FAA-CLIP: Federated Adversarial Adaptation of CLIP

TL;DR

FAA-CLIP tackles deploying vision-language models in federated learning by freezing the CLIP backbone and training a light-weight feature adaptation module (FAM) per client, while employing a domain adaptation module to mitigate inter-client distribution shifts. The global server aggregates only the FAM parameters, dramatically reducing communication and computation costs. Across six natural and medical imaging datasets, FAA-CLIP consistently outperforms strong FL baselines and improves calibration and ROC-AUC metrics in medical tasks. This work demonstrates that domain-adversarial adaptation paired with compact adapters can unlock CLIP's potential in privacy-preserving, heterogeneous healthcare and vision tasks, with publicly available code.

Abstract

Despite the remarkable performance of vision language models (VLMs) such as Contrastive Language Image Pre-training (CLIP), the large size of these models is a considerable obstacle to their use in federated learning (FL) systems where the parameters of local client models need to be transferred to a global server for aggregation.
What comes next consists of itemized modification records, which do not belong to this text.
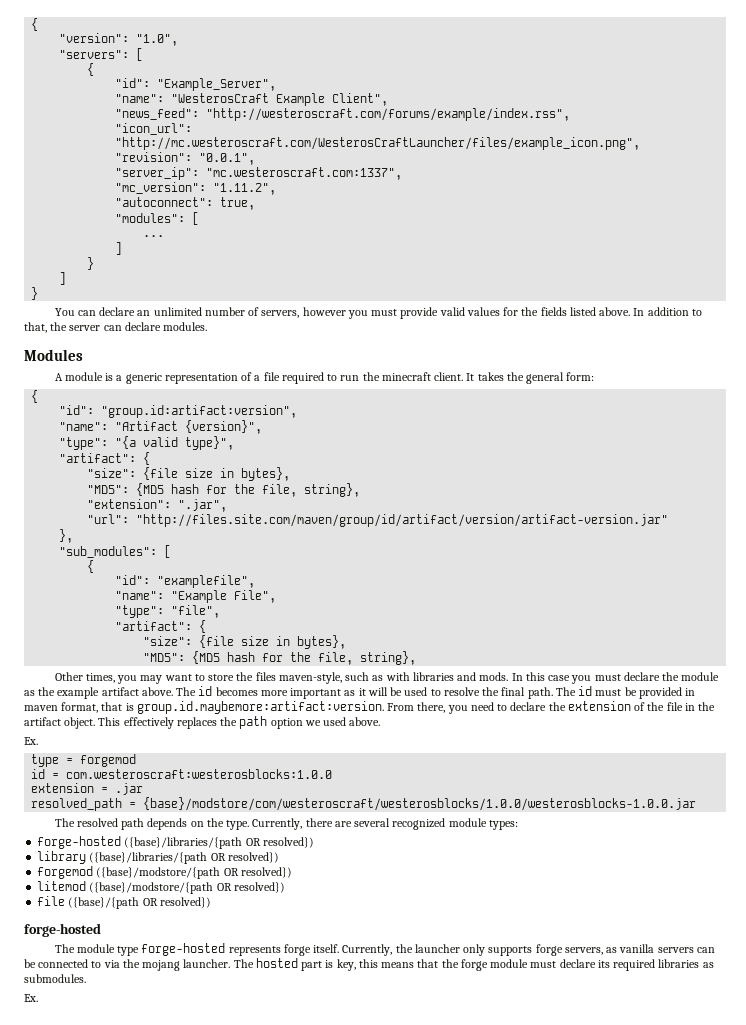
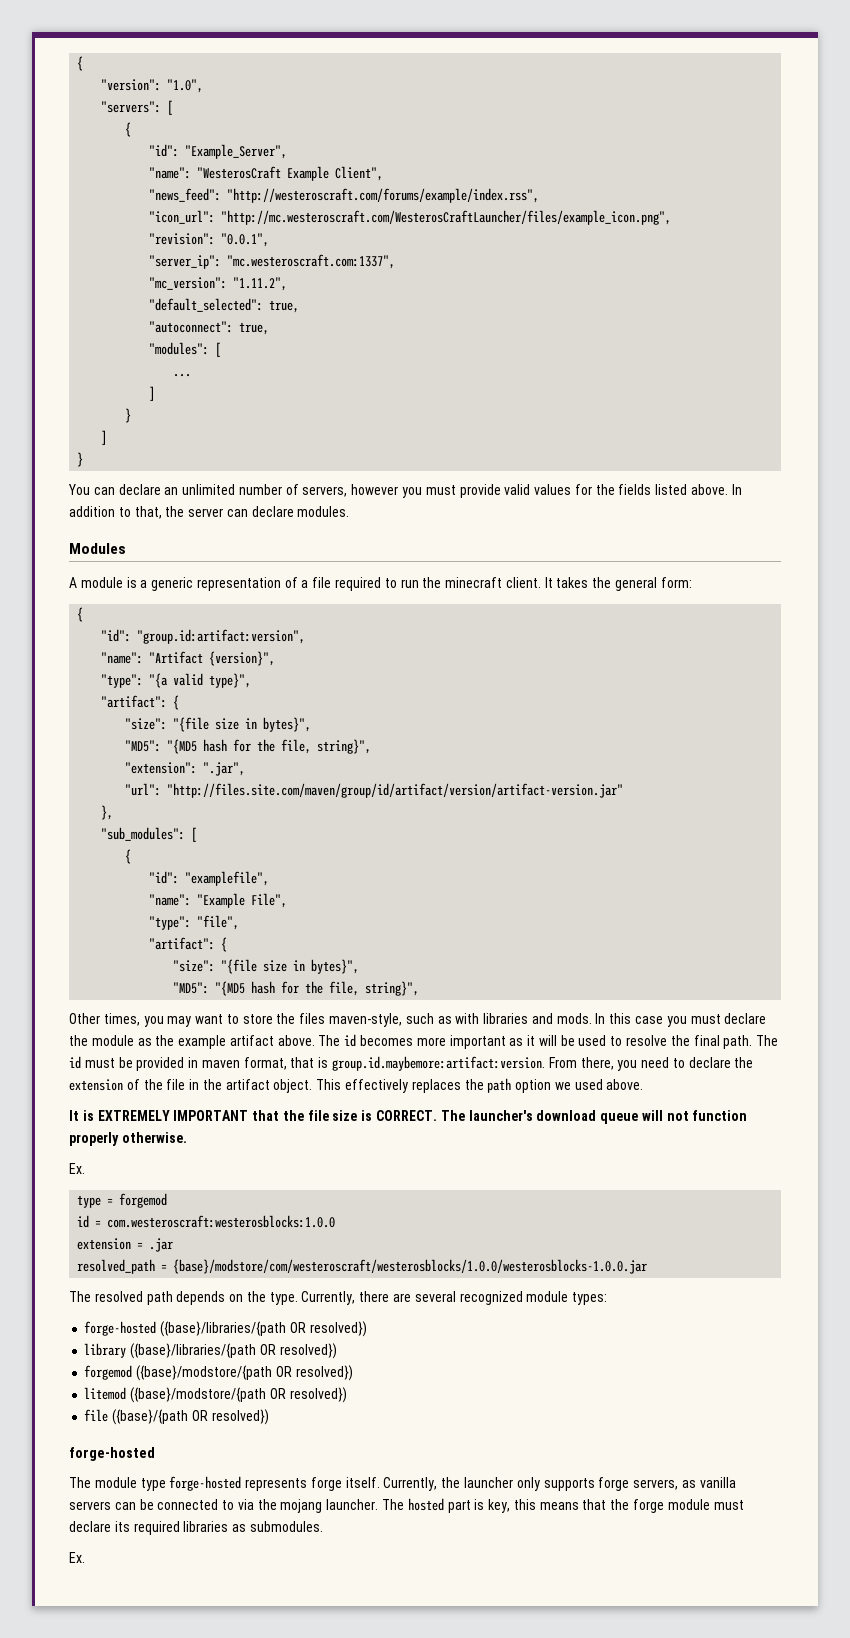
(277, 189) none -> [149,298,300,313] // "default_selected": true,
[143,467,291,481] [87,483,361,497] {file size in bytes}, // "MD5": {MD5 hash for the file, string}, -> [173,717,312,732] [125,739,372,754] "{file size in bytes}", // "MD5": "{MD5 hash for the file, string}",
[199,635,347,649] [143,651,417,665] {file size in bytes}, // "MD5": {MD5 hash for the file, string}, -> [221,959,360,974] [173,981,420,996] "{file size in bytes}", // "MD5": "{MD5 hash for the file, string}",
(381, 721) none -> [69,1110,748,1124] [69,1132,187,1146] // It is EXTREMELY IMPORTANT that the file size is CORRECT. The launcher's download queue will not function properly otherwise.

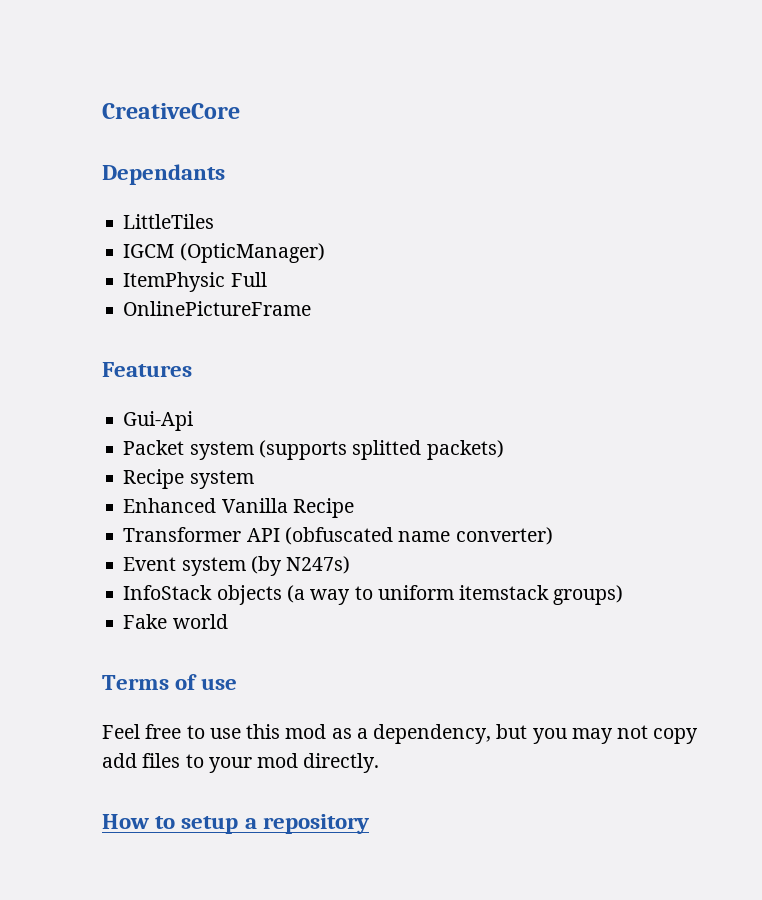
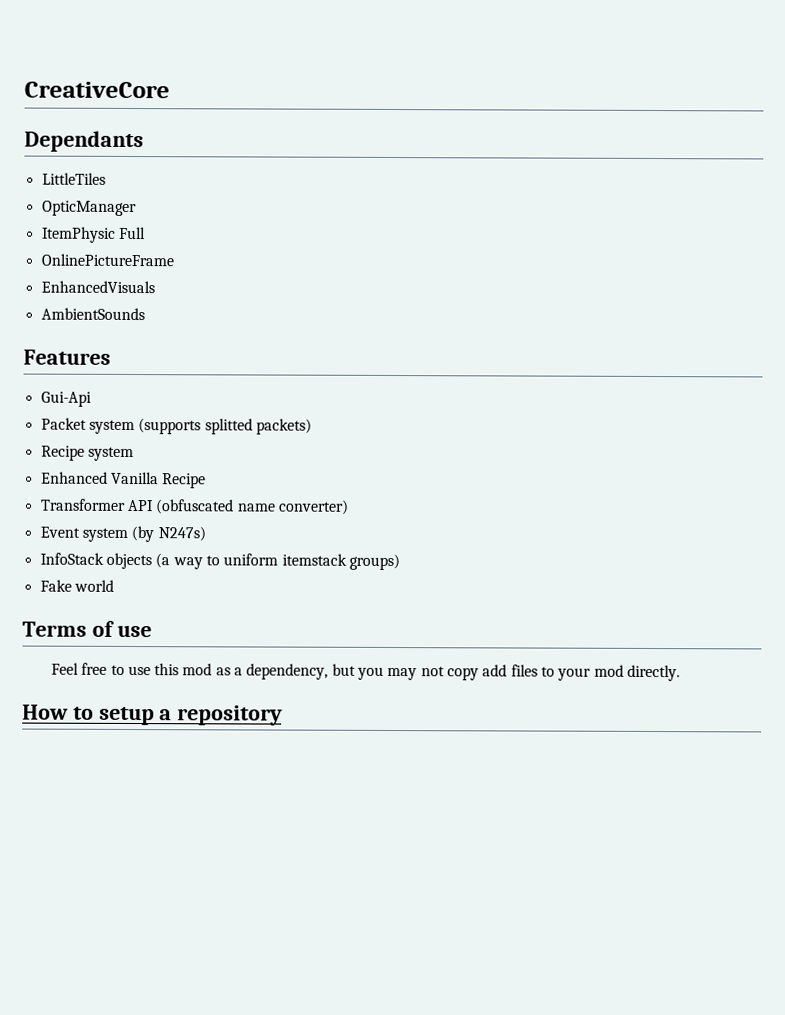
[123,243,325,263] IGCM (OpticManager) -> [41,200,137,217] OpticManager
(312, 308) none -> [40,280,155,294] [40,307,145,321] // EnhancedVisuals // AmbientSounds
Another challenge in FL is the heterogeneity of data from different clients, which affects the generalization performance of the solution. In addition, natural pre-trained VLMs exhibit poor generalization ability in the medical datasets, suggests there exists a domain gap. To solve these issues, we introduce a novel method for the Federated Adversarial Adaptation (FAA) of CLIP. Our method, named FAA-CLIP, handles the large communication costs of CLIP using a light-weight feature adaptation module (FAM) for aggregation, effectively adapting this VLM to each client's data while greatly reducing the number of parameters to transfer. By keeping CLIP frozen and only updating the FAM parameters, our method is also computationally efficient. Unlike existing approaches, our FAA-CLIP method directly addresses the problem of domain shifts across clients via a domain adaptation (DA) module. This module employs a domain classifier to predict if a given sample is from the local client or the global server, allowing the model to learn domain-invariant representations. Extensive experiments on six different datasets containing both natural and medical images demonstrate that FAA-CLIP can generalize well on both natural and medical datasets compared to recent FL approaches. Our codes are available at https://github.com/AIPMLab/FAA-CLIP.

Paper Structure

This paper contains 12 sections, 7 equations, 10 figures, 9 tables, 1 algorithm.

Figures (10)

  • Figure 1: FAA-CLIP pipeline. Each client trains its local model separately, optimizing only the parameters of its local feature adaptation module (FAM) ($att_i$) and domain classifier $D_i$ using contrastive and domain adaptation losses. After receiving the local client parameters, the server aggregates them into a global (FAM) ($att^{*}$) whose parameters are transmitted back to clients.
  • Figure 2: Example of data distribution in each client using kite graph in Multi-OF dataset. $C_1$ to $C_{15}$ indicate each client while $C\_1$ to $C\_65$ represent each class.
  • Figure 3: Testing accuracy (ACC), balanced accuracy (BACC) and macro-F1 for each communication epoch using skin cancer (SC) dataset for FAA-CLIP, FedProx, FedAVG, FedCLIP, LoRA$_{r=3}$, PromptFL and MOON.
  • Figure 4: Testing accuracy of baselines and FAA-CLIP for BT, SC and HK datasets.
  • Figure 5: The ROC curves and DCA of FAA-CLIP, FedCLIP, FedAVG, FedProx and MOON in skin cancer (SC) dataset. The ROC can measure the performance of classifiers, while DCA can assess the net benefit for clinical practices. The left part is the ROC curves, while the right part is the DCA.